Comment by liquid_thyme

7 hours ago

Speaking of portability, As a developer who has shipped software on Windows for over a decade, and then some on Linux. Targeting Windows is insanely easy, because of the ABI. You compile once and you have an extremely high chance that it just works on every Windows version. Not perfect, but better than any other platform ever made. Heck I've used software from CDROMS where the binary was compiled 20 years ago and it still works today without any modification.

With Linux, you have to target specific distros, do something insane like a giant bundle of everything, or static linking or some other craziness, or open up your source code and let someone else take the headache. Oh and I almost forgot.. install scripts that detect distros, install dependencies. And god help you if you need to ship a kernel module.

>The ecosystem was not won on technical merit. OEM per-processor licensing, embrace-extend-extinguish against Java and the web, document format lock-in, and a long pattern of obstructing standardization attempts that would constrain Windows (PWI in 1994, ECMA-234 in 1995, OpenDocument later) while pushing their own through when it extended reach.

Windows has broad hardware compatibility, a stable enough application platform (see above), aggressive backward compatibility, a large developer ecosystem, and distribution through OEMs. Those are technical merits, even if they are not the only merits.

>do something insane like a giant bundle of everything, or static linking

But isn't this exactly what shipping on Windows looks like? I've just checked my Windows partition and there are 43 instances of sqlite dll and 16 instances of Qt5Core.dll because every program that uses those libs needs to include them in their "giant bundle of everything".

  • >I've just checked my Windows partition and there are 43 instances of sqlite dll and 16 instances of Qt5Core.dll because every program that uses those libs needs to include them in their "giant bundle of everything".

    Oouch, I just got temporary headache just trying to read and comprehend the Windows mess that you mentioned here.

> With Linux, you have to target specific distros, do something insane like a giant bundle of everything,

This is what you do for Flatpack, Steam, or Docker. All these are popular options.

> Oh and I almost forgot.. install scripts that detect distros, install dependencies.

Most distros offer tooling to make packages for their package managers. With them you declare the dependencies you want and the package manager does the rest.

> And god help you if you need to ship a kernel module.

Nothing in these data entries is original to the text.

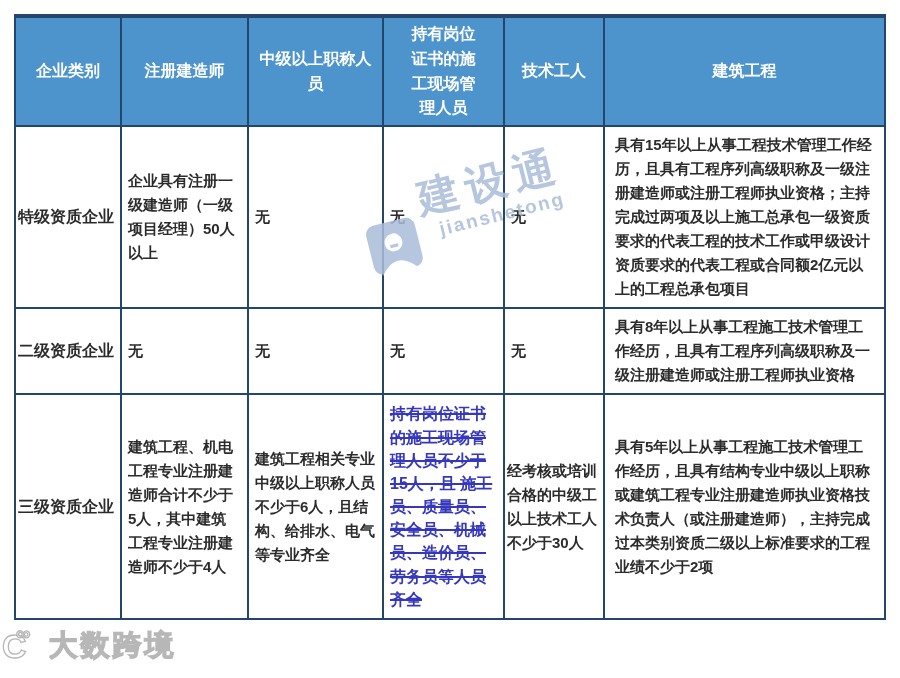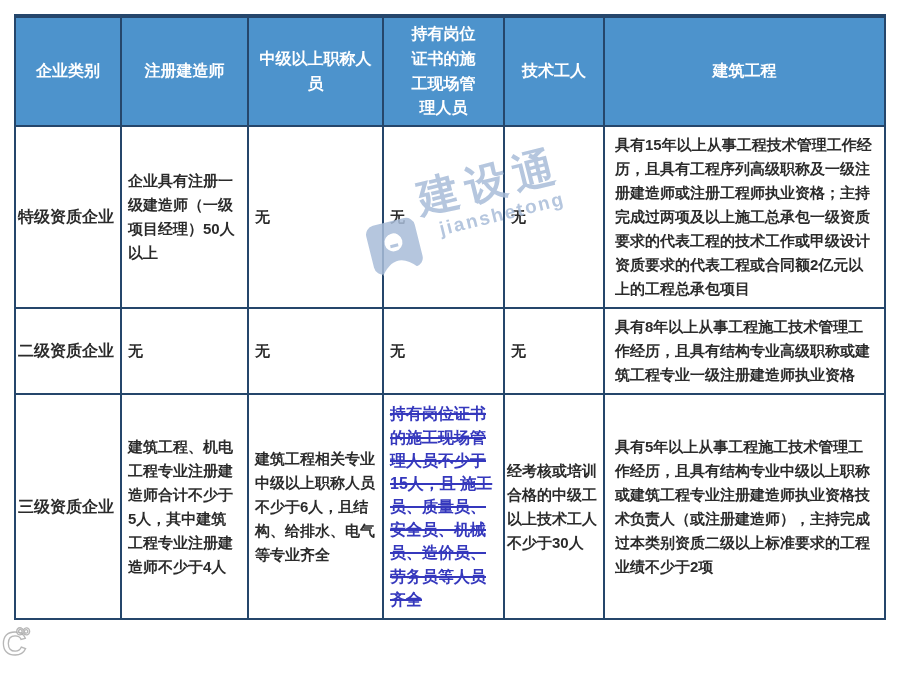--- a/index.html
+++ b/index.html
@@ -160,21 +160,21 @@
       <td class="body-cell c-left">具有15年以上从事工程技术管理工作经历，且具有工程序列高级职称及一级注册建造师或注册工程师执业资格；主持完成过两项及以上施工总承包一级资质要求的代表工程的技术工作或甲级设计资质要求的代表工程或合同额2亿元以上的工程总承包项目</td>
     </tr>
 
 
     <tr class="r3">
       <td class="body-cell c-center row-label">二级资质企业</td>
       <td class="body-cell c-center">无</td>
       <td class="body-cell c-center">无</td>
       <td class="body-cell c-center">无</td>
       <td class="body-cell c-center">无</td>
-      <td class="body-cell c-left">具有8年以上从事工程施工技术管理工作经历，且具有结构专业高级职称或建筑工程专业一级注册建造师执业资格</td>
+      <td class="body-cell c-left">具有8年以上从事工程施工技术管理工作经历，且具有工程序列高级职称及一级注册建造师或注册工程师执业资格</td>
     </tr>
 
     <tr class="r4">
       <td class="body-cell c-center row-label">三级资质企业</td>
       <td class="body-cell c-center">建筑工程、机电工程专业注册建造师合计不少于5人，其中建筑工程专业注册建造师不少于4人</td>
       <td class="body-cell c-center">建筑工程相关专业中级以上职称人员不少于6人，且结构、给排水、电气等专业齐全</td>
       <td class="body-cell cell-strike">持有岗位证书的施工现场管理人员不少于15人，且 施工员、质量员、安全员、机械员、造价员、劳务员等人员齐全</td>
       <td class="body-cell c-center tight">经考核或培训合格的中级工以上技术工人不少于30人</td>
       <td class="body-cell c-left">具有5年以上从事工程施工技术管理工作经历，且具有结构专业中级以上职称或建筑工程专业注册建造师执业资格技术负责人（或注册建造师），主持完成过本类别资质二级以上标准要求的工程业绩不少于2项</td>
     </tr>
@@ -192,15 +192,16 @@
       </svg>
     </div>
     <div class="wm-text-col">
       <div class="wm-cn">建设通</div>
       <div class="wm-en">jianshetong</div>
     </div>
   </div>
 
   <div class="wm-corner">
     <span class="wm-corner-logo"><span>C</span><span class="inf">∞</span></span>
+    <span class="wm-corner-text">大数跨境</span>
   </div>
 
 </div>
 
 </body></html>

The right way to do it is to open source it and let the installer compile the software against the kernel headers. Sysdig and VirtualBox do that.

You can also simply use Flatpak with the Freedesktop Runtime. It runs everywhere regardless of the distribution. For games Steam offers something similar with the Steam Runtimes. You simply develop for that one container and the software will still be running in 20 years. Even though, of course, making software proprietary isn’t best practice. If you make everything open source from the start the various Linux distributions and users can adapt it themselves for their distribution and eventually modernize it as well.

  • From the flatpak docs:

    > A given branch of the Freedesktop runtime has a 2 year support period after which they are declared EOL.

    • EOL doesn't mean you can't install or use it anymore. It simply means you shouldn't use it anymore because security updates are no longer available. You face the same problem with Windows software that is no longer updated. The only difference is that no one tells you it's no longer supported.

The Linux (and BSD) ecosystems are not geared for shipping binary-only software. Everything is designed for distributions to package software _from source_, so there's no stable ABI.